Harrodian’s Lower Sixth art group discovered just how energetic the exercise of making art can be on Tuesday 20th November when, along with art teachers Ms Caldecott, Ms Howe and Ms Irons they took part in an interactive workshop run by Ram Samocha.
With his company, Draw to Perform, Ram Samocha has created the concept of ‘drawing performance’ which is described on his website as ‘a stream of performance art in which artists create the artwork in front of a live audience while communicating with the viewers’. More informally he calls it ‘all the things that happen between drawing and live action’.
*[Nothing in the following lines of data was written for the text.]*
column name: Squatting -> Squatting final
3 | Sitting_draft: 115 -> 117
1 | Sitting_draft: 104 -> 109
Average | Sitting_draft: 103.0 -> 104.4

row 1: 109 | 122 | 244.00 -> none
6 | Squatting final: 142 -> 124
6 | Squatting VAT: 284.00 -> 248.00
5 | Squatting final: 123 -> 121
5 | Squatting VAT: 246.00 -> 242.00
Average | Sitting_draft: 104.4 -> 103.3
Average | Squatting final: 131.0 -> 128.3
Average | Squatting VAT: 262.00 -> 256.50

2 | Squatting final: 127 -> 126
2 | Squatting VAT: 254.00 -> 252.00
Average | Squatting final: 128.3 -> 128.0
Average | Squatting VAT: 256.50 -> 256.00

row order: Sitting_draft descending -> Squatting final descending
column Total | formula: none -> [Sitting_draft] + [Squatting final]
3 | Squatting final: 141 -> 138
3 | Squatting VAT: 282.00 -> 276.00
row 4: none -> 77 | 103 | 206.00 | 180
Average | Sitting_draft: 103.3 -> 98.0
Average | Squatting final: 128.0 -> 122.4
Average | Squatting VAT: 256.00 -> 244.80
In Ram Samocha's hands, the process of 'taking a line for a walk' becomes distinctly physical
Ram Samocha takes inspiration from Paul Klee’s description of drawing as ‘taking a line for a walk’ as a touchstone for ‘drawing performance’ but in his hands the process becomes distinctly and overtly physical. The session began with a warm-up exercise with the group moving their bodies and humming before they sat down on the floor for a ‘mark-making’ exercise in which they drew on two sheets of white paper with black charcoal and graphite.
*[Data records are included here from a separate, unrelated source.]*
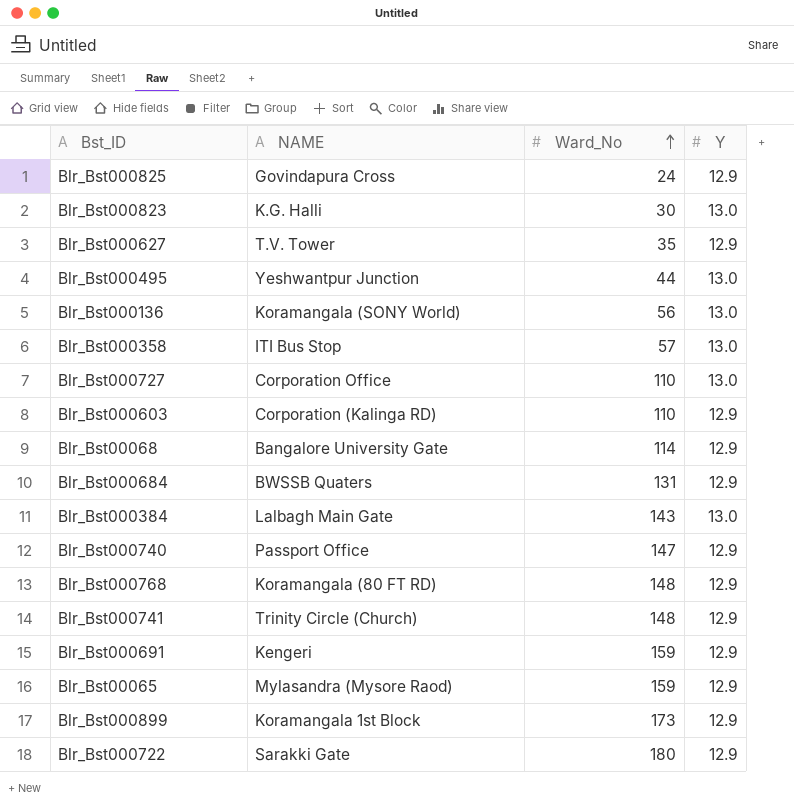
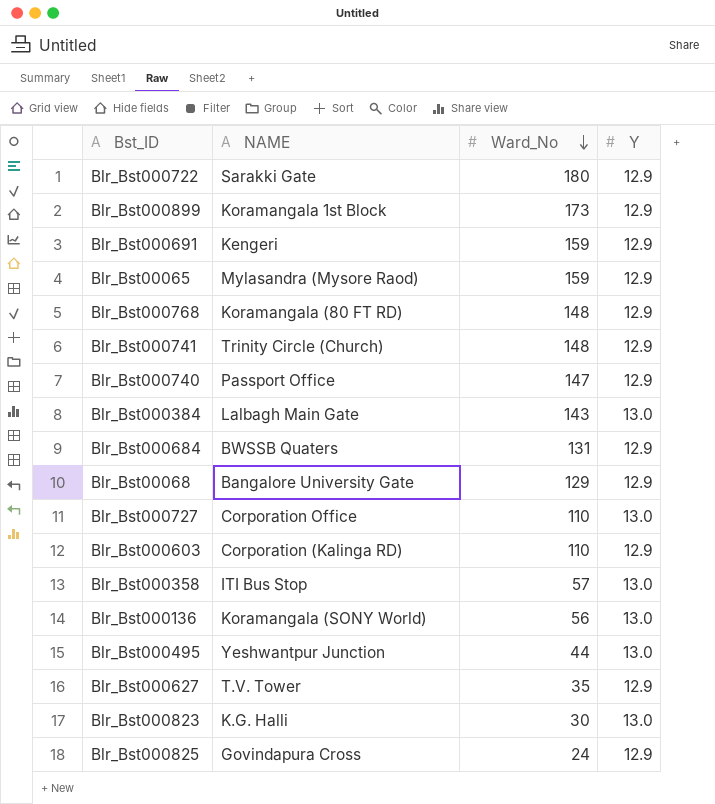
row order: Ward_No ascending -> Ward_No descending
Blr_Bst00068 | Ward_No: 114 -> 129

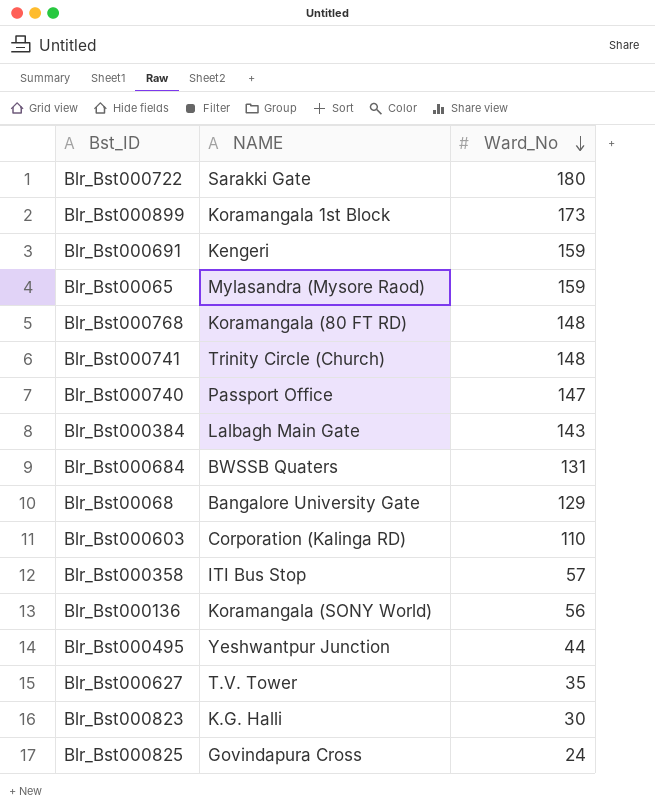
column Y | position: 4 -> none
row Blr_Bst000727: Corporation Office | 110 | 13.0 -> none

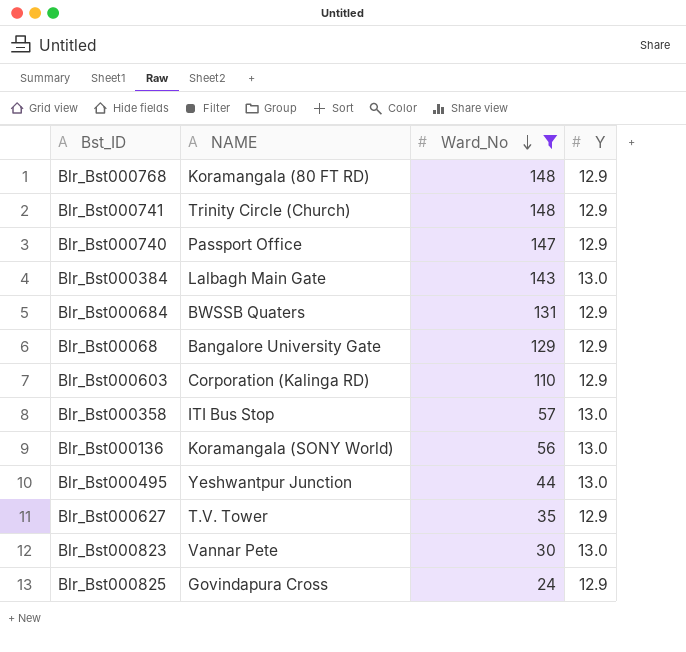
filter: none -> Ward_No <= 148
column Y | position: none -> 4
Blr_Bst000823 | NAME: K.G. Halli -> Vannar Pete

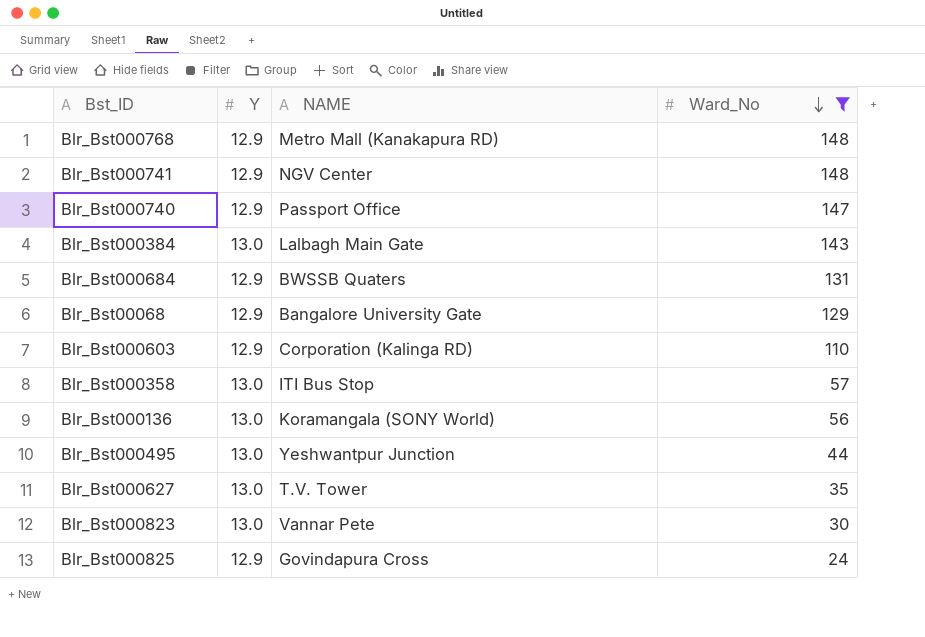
column Y | position: 4 -> 2
Blr_Bst000768 | NAME: Koramangala (80 FT RD) -> Metro Mall (Kanakapura RD)
Blr_Bst000741 | NAME: Trinity Circle (Church) -> NGV Center
Blr_Bst000627 | Y: 12.9 -> 13.0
From then on, it was action all the way. The second exercise involved the whole group ‘taking the line for a walk’ across a strip of white paper that crossed the room from end to end with students crouching, kneeling and crawling as they drew. As the workshop gathered momentum, Ram Samocha added new ingredients that changed the course of the action. Students were asked to make loud noises as they drew, to speed up and slow down or to head in a new direction.
In the last exercise, participants graduated to full colour. Each took turns to sit in the middle using pastels to make continuous marks around each other.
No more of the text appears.